- Opening Delimiter -
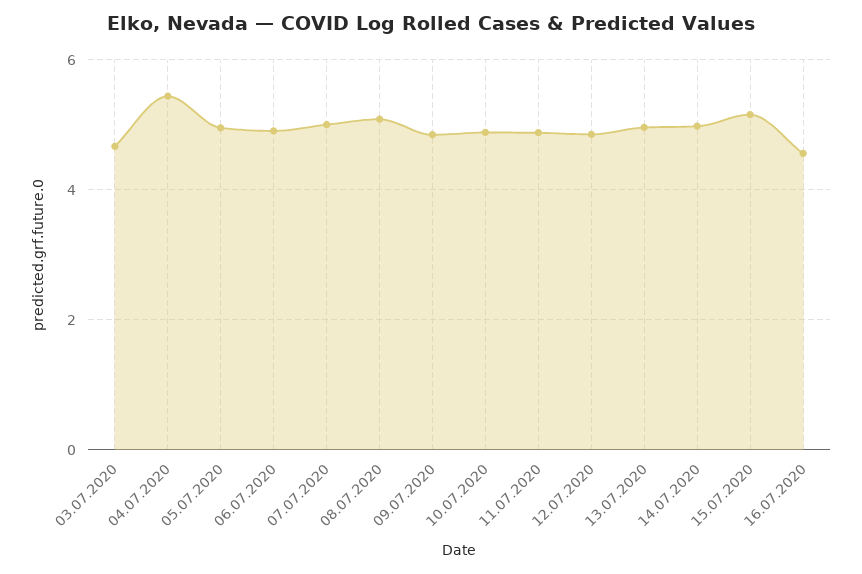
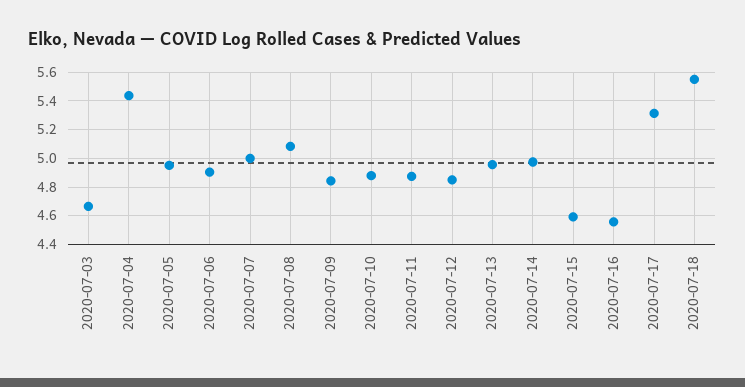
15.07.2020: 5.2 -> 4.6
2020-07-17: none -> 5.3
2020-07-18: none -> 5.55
- Closing Delimiter -
- Opening Delimiter -
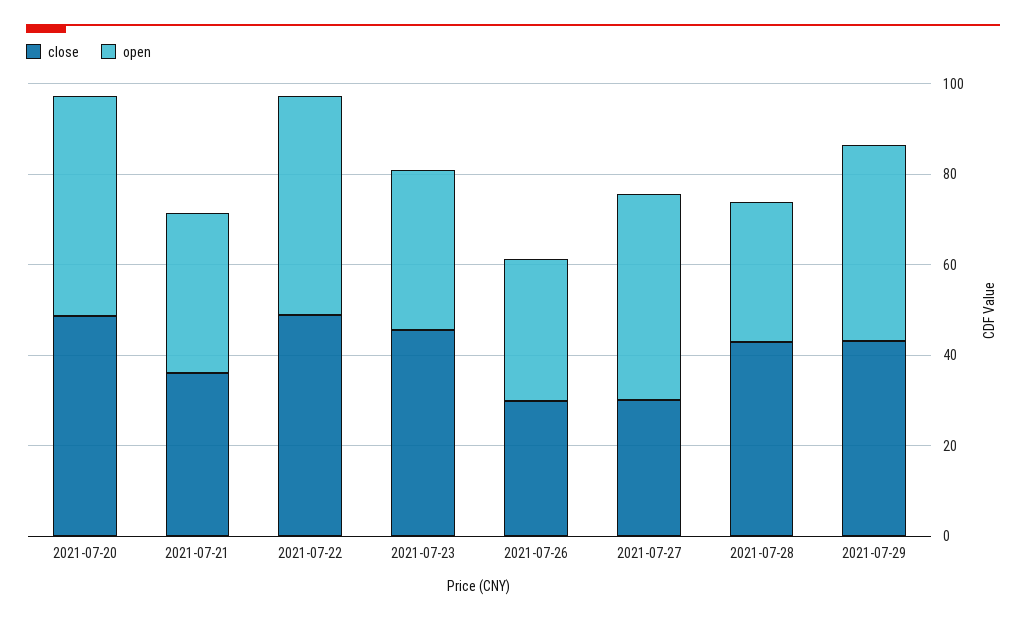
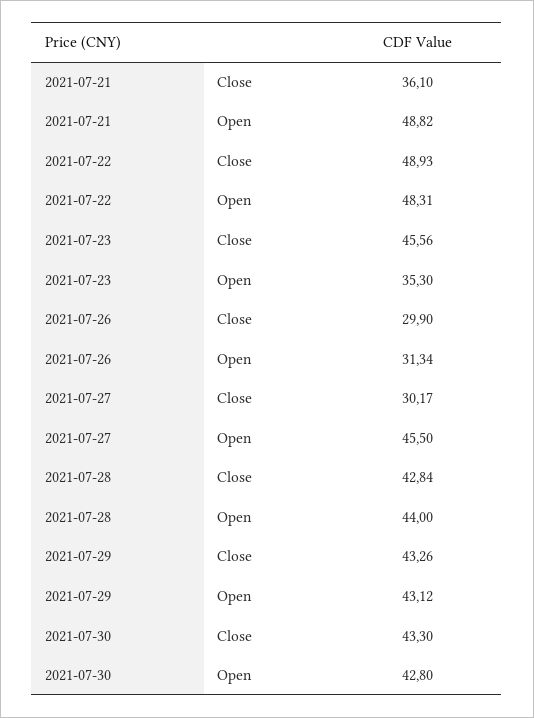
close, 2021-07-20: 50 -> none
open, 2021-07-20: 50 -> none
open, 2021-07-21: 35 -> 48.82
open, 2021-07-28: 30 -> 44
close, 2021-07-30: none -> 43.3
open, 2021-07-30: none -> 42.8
- Closing Delimiter -
- Opening Delimiter -
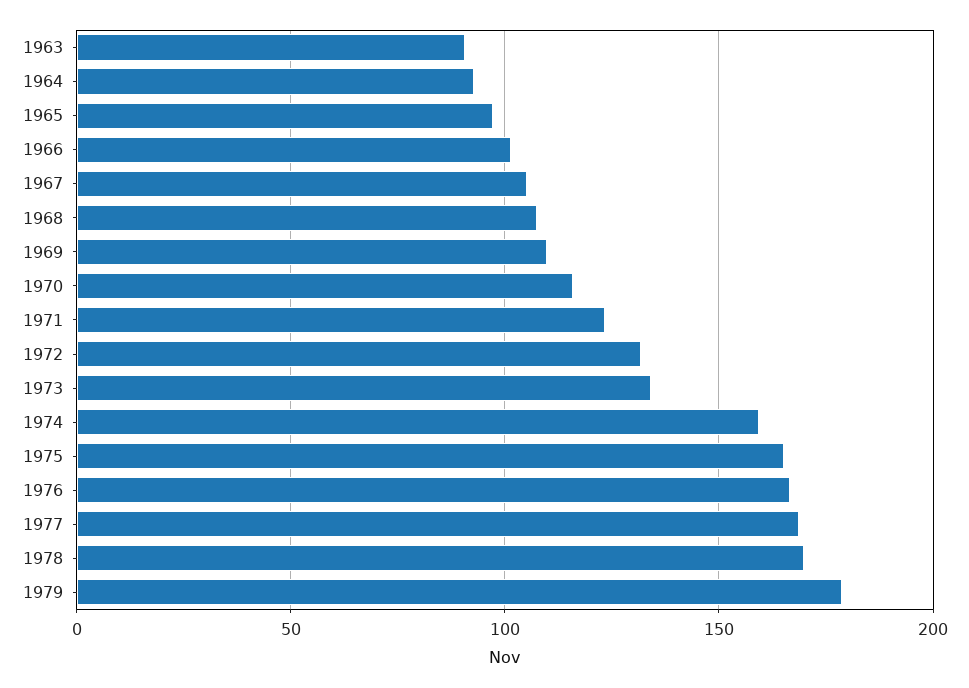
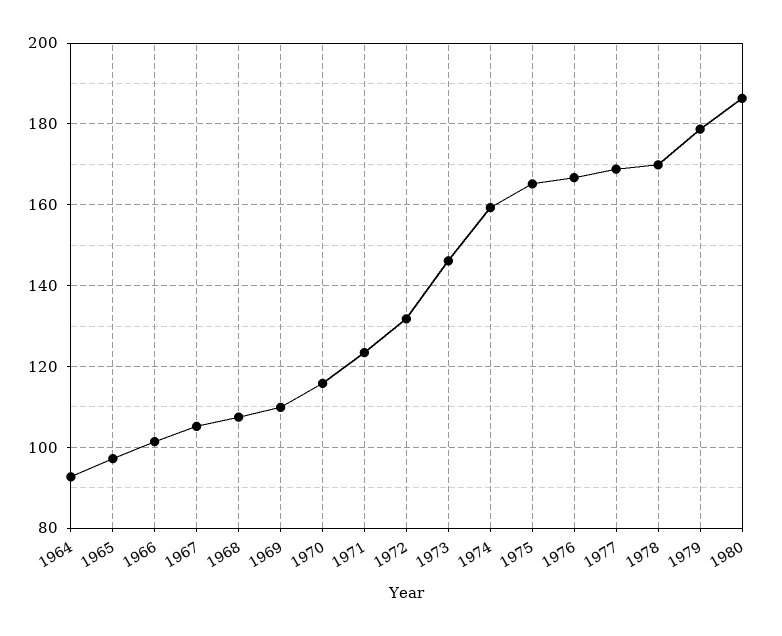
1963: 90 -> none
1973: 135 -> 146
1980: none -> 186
- Closing Delimiter -
WORK INSTRUCTION: In the listing above, find the line with "15.07.2020: 5.2 -> 4.6" and the line with "2020-07-18: none -> 5.55". Output those two lines and every line between them, exactly as written.

THE COMPLETED TASK:
15.07.2020: 5.2 -> 4.6
2020-07-17: none -> 5.3
2020-07-18: none -> 5.55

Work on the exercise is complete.